I value concepts related to visual management, and kanban boards provide a good way of providing oversight of projects. In addition to OF, I also use Trello to try to replicate some of my higher level project visually but I still use OF to track and manage the project itself.
I’ve read the Inside OmniFocus article about setting up a Kanban view of your OmniFocus data. Unfortunately I wasn’t able to get it to work for me - a limitation of my skills plus lack of available time to really hack into it.
However, I would love to achieve this, and so I am wondering if there might be some kanban style visual management options in OF in the future?
Or has anybody else figured out a way to do this? I did use the OF to iThoughts mind map for some time but I would prefer a kanban view.
I love OF and have loved it since it was kGTD, but lists and more lists sometimes makes it difficult to quickly see and understand ‘where you are at’.
I have used Curio successfully to create a Kanban board with links of Projects and Tasks back to OmniFocus. I prefer this to Trello or any of the other Kanban-specific tools because my project stays local, I do not have to be on the net to use it, I can link in all sorts of other resources, I can review project or kanban-level assets at a a glance, I can design in AppleScript and dynamic variables, and I can layout the board to my own personal taste. The one disadvantage is, Curio is only on the desktop. However, that is where I do my top-level overviews anyway.

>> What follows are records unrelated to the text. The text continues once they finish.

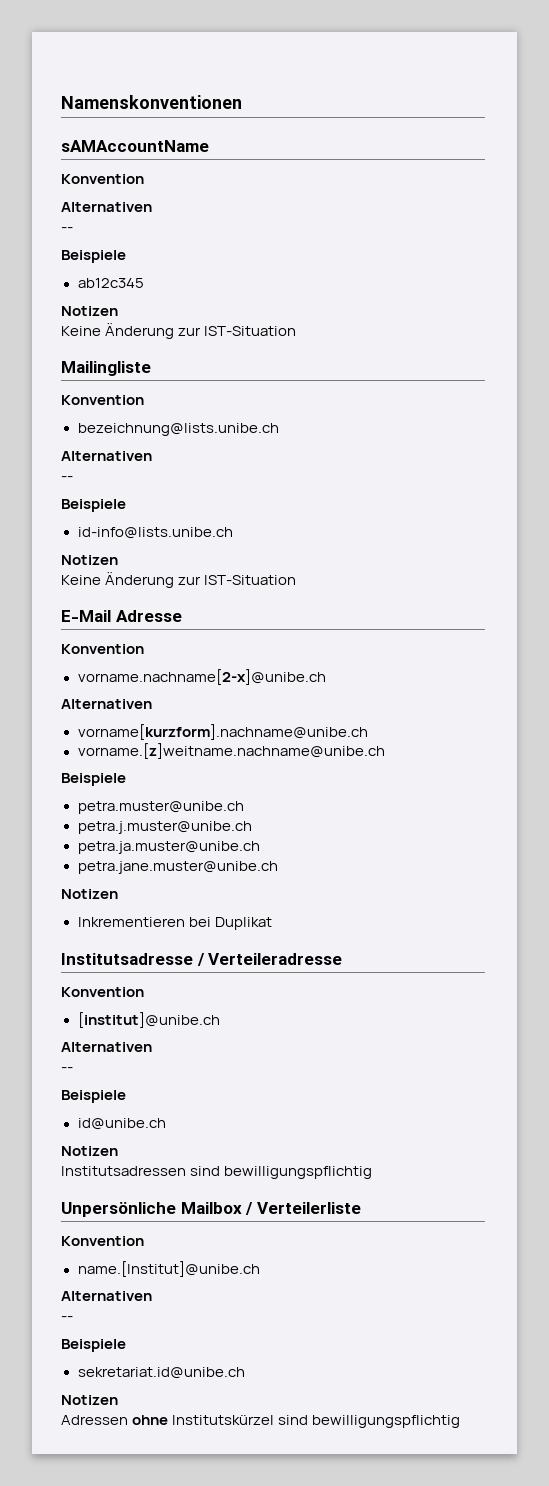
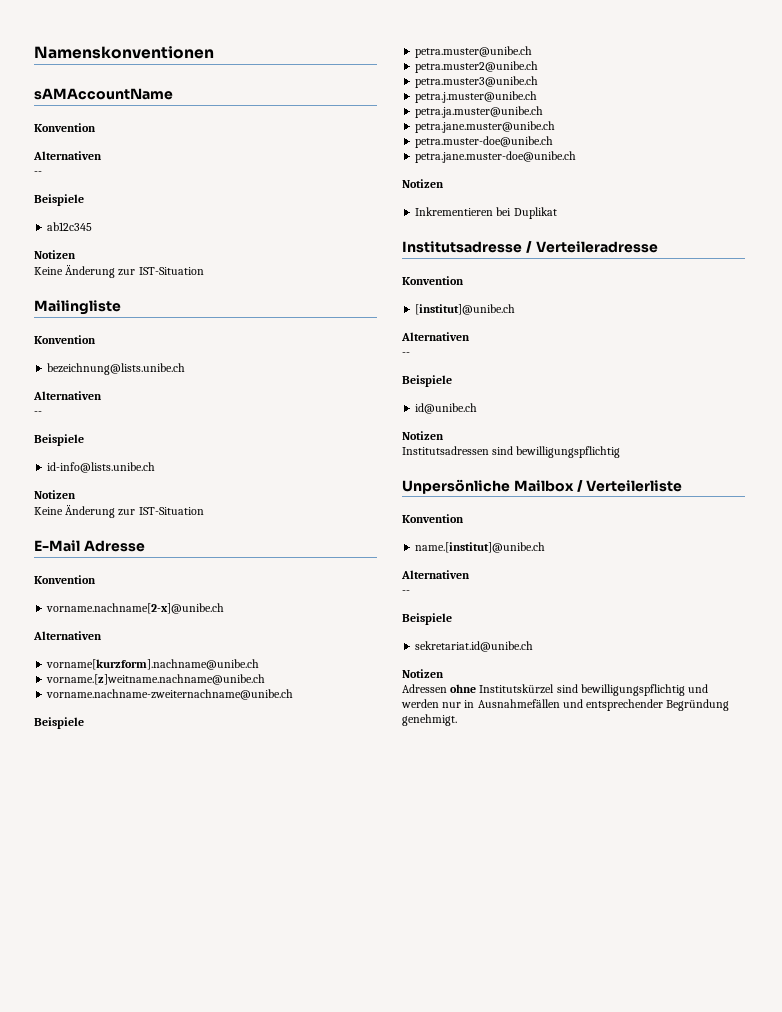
(385, 751) none -> [46,689,294,700] // vorname.nachname-zweiternachname@unibe.ch
(244, 807) none -> [415,61,539,73] [415,76,539,88] // petra.muster2@unibe.ch // petra.muster3@unibe.ch
(278, 867) none -> [415,136,554,148] [415,151,577,163] // petra.muster-doe@unibe.ch // petra.jane.muster-doe@unibe.ch
[77,1261,260,1277] name.[Institut]@unibe.ch -> [415,542,546,553] name.[institut]@unibe.ch
(461, 1421) none -> [688,684,709,693] [401,699,730,711] [402,714,457,726] und werden nur in Ausnahmefällen und entsprechender Begründung genehmigt.

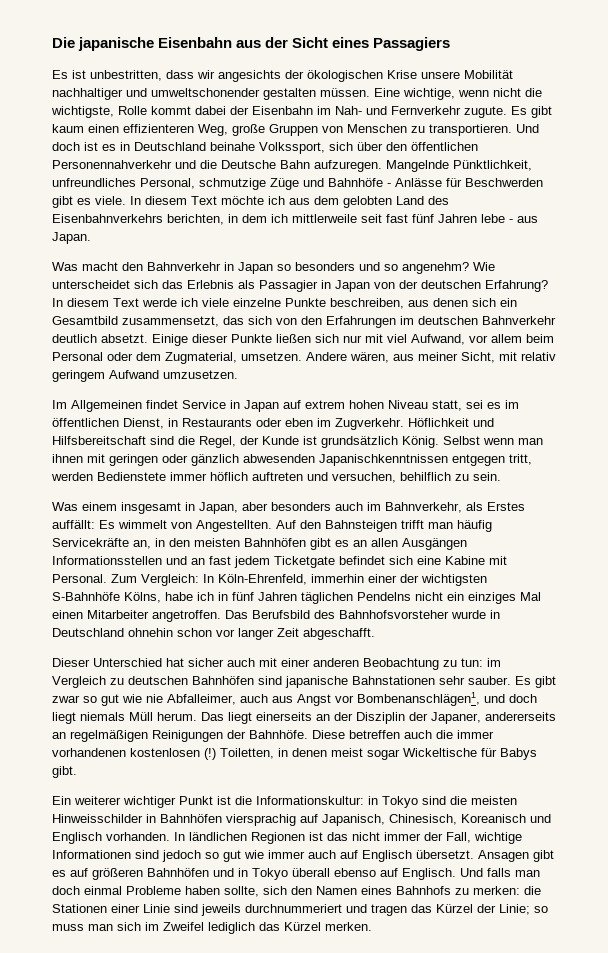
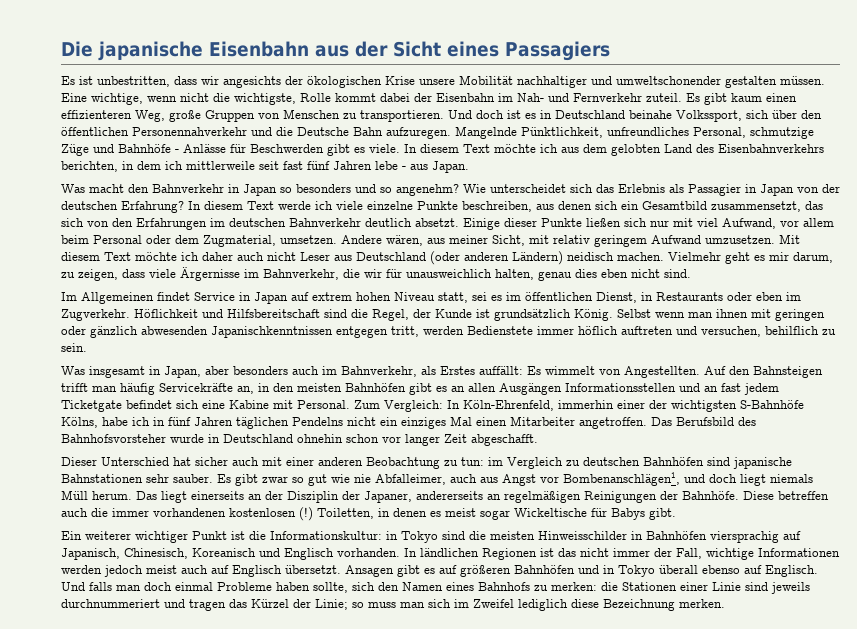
[464,106,507,118] zugute. -> [646,93,682,102] zuteil.
(238, 374) none -> [779,234,800,244] [61,251,833,265] [61,267,691,281] Mit diesem Text möchte ich daher auch nicht Leser aus Deutschland (oder anderen Ländern) neidisch machen. Vielmehr geht es mir darum, zu zeigen, dass viele Ärgernisse im Bahnverkehr, die wir für unausweichlich halten, genau dies eben nicht sind.
[82,502,117,511] einem -> (85, 370) none
(327, 752) none -> [430,511,441,517] es
[135,850,305,862] sind jedoch so gut wie immer -> [61,565,177,577] werden jedoch meist
[259,922,321,931] das Kürzel -> [571,599,675,611] diese Bezeichnung

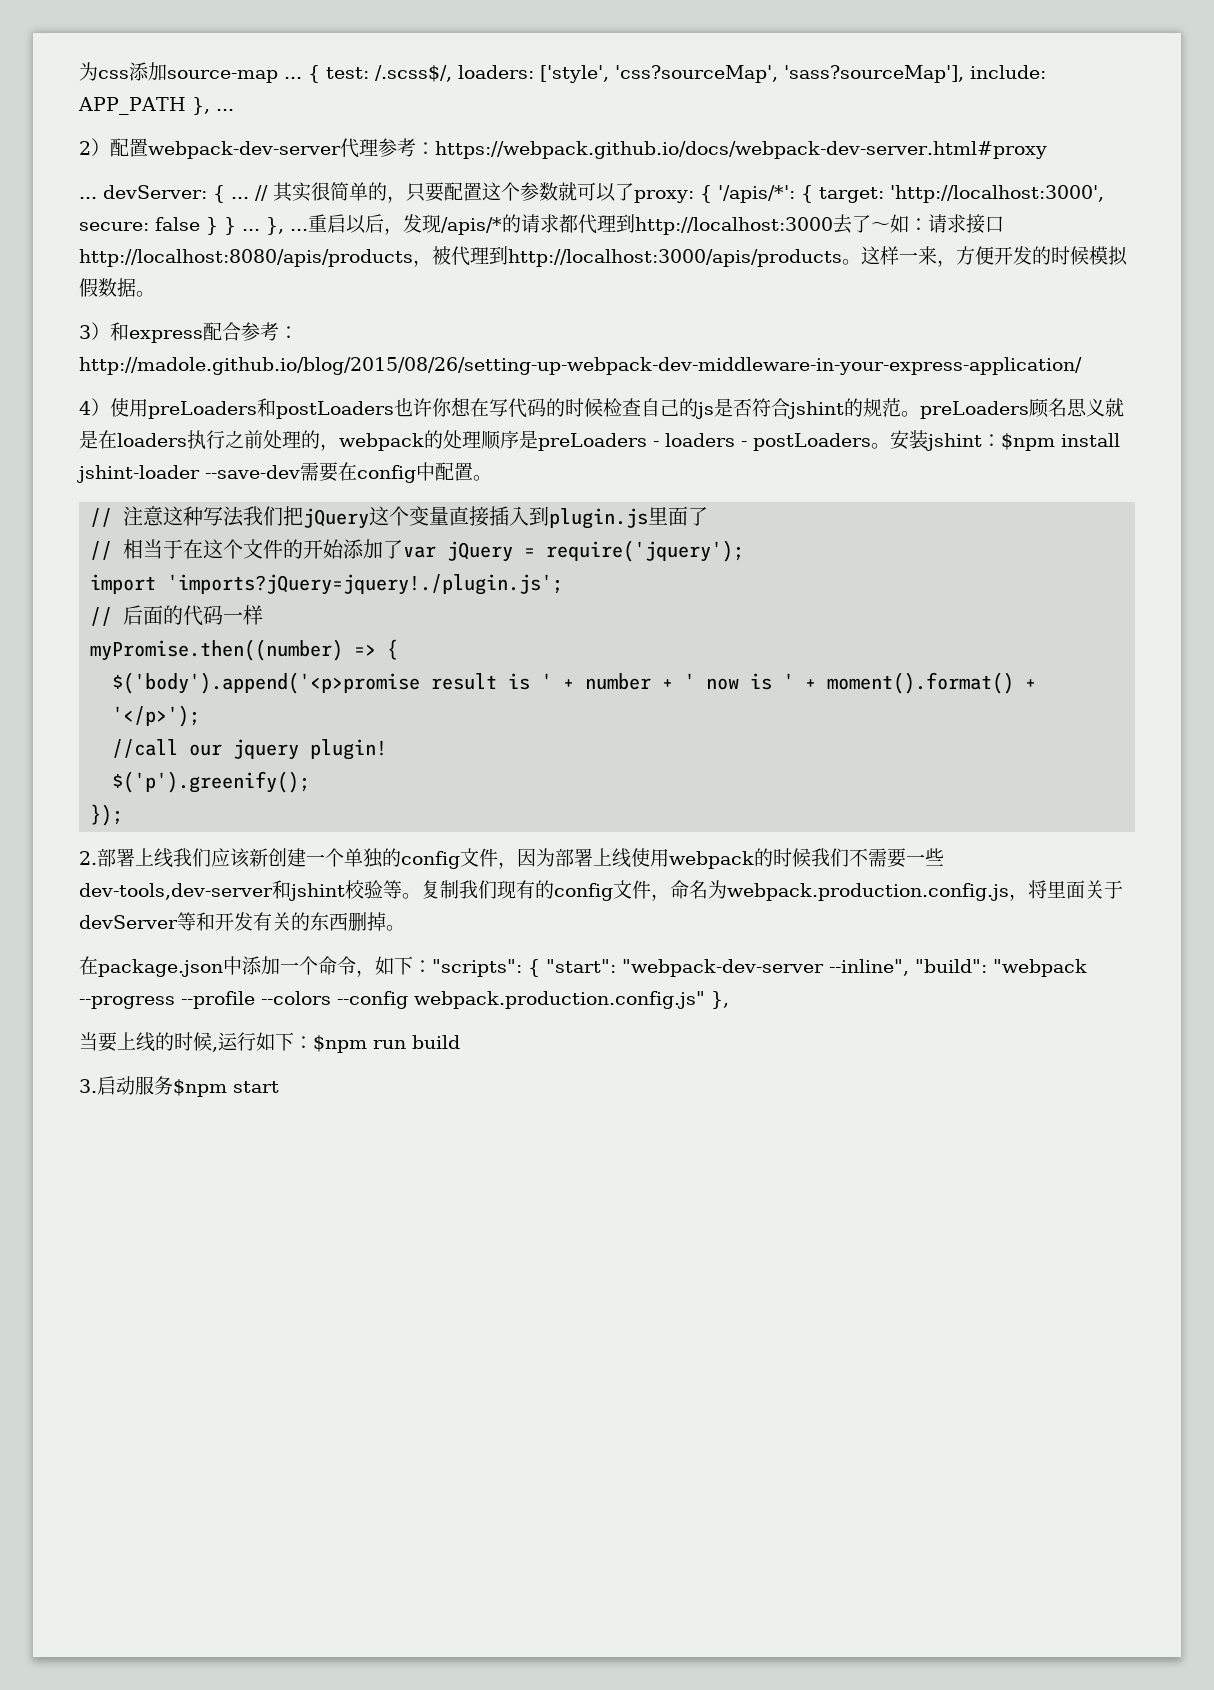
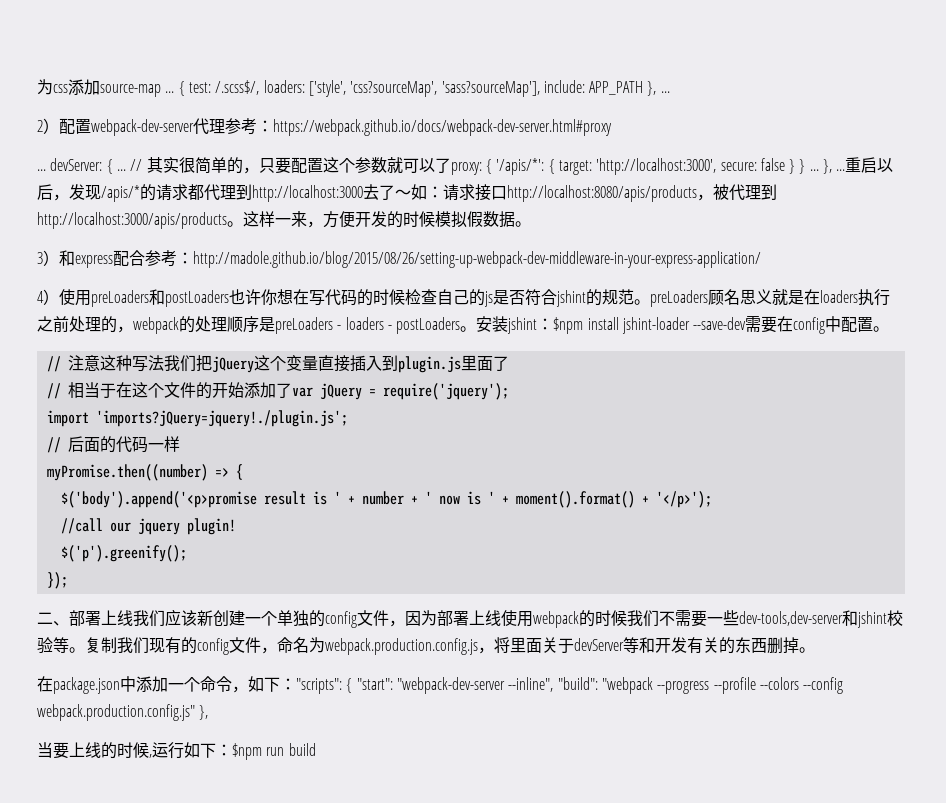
[79,851,97,865] 2. -> [37,612,69,626] 二、
[79,1076,279,1097] // 3.启动服务$npm start -> (316, 749) none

Yes, please do tell us how to do this. I’m actually surprised that that article got past the QA process at OmniGroup. For an ‘official’ site, the explanation is pretty poor quality.
@Splinky and @ryanfuse: I also stumbled over the same Inside Omnifocus article, followed the links, and using the instructions got my own kanban up and running in about 10 minutes with little prior experience. This is excellent software that does very well what it’s supposed to do. That said, it’s important to point out that the article is only a brief introduction to several parallel projects that have since been considerably improved and expanded upon by Jan-Yves Ruzicka. Please describe your problem rather than complaining about the “quality” of the article, and people like myself will be happy to help out. For Kanban-fetch, you will probably want to get the latest binary and check out the instructions for running it. There is more information on the Kanban-fetch project page. If you run into problems, please describe them here.
Based on your post, I have revisited the site and have also been able to get a kanban board up and running successfully, and have used Keyboard Maestro to automate the refreshing of the script.
In my own defence, the instructions are much better than they were when I looked last time, which is when I posted my comment above. So I stand by my initial comments, but give credit for the updated instructions that now exist.
I’m playing around some more with this, and I’m wondering if the last step in the instructions at 1klb contain some redundancy in terms of the need to execute shotgun as the last step? I’m not sure, what do others think?
Essentially, from what I can surmise, Pow runs as a Launch Agent, so it starts up on boot. As part of its configuration Pow also resolves a URL such as http://kanban.dev to the local machine.
Therefore, this works without running the bundle exec shotgun config.ru command at all.
So for the user, they can successfully go to (e.g.) kanban.dev whereas http://localhost:9393 doesn’t work (because that bundle exec... line has not been executed).
So, am I missing something, or are the instructions as written basically setting up two pathways to the same kanban resource?
I’m no Ruby coder, so I’d be interested to know what others think here.
I hope this description makes sense - I’m still trying to get my head around it as well.
The way I understand it, the 1klb instructions use Shotgun as a quick way to see that the latest version of your application is running ok. Pow might be more convenient because it runs as an OSX Launch Agent without setup and without (necessarily) reloading the application every time you request it. Neither option requires the other to work.
FWIW, here is a link to a “version 1 release” of examples of two boards that I use in Curio. You will need Curio to play with them. As I note in the release message, I have a rough video about the boards that is in search of a home.
I would appreciate any help in getting this set up.
I have installed the files & navigate to the “~/kanban-fetch” directory.
But when I run the initial command “./kanban-fetch -d --out=foo.db”, terminal returns “-bash: ./kanban-fetch: is a directory”.
Full disclosure, I am an terminal novice, so perhaps I am doing something simple incorrect.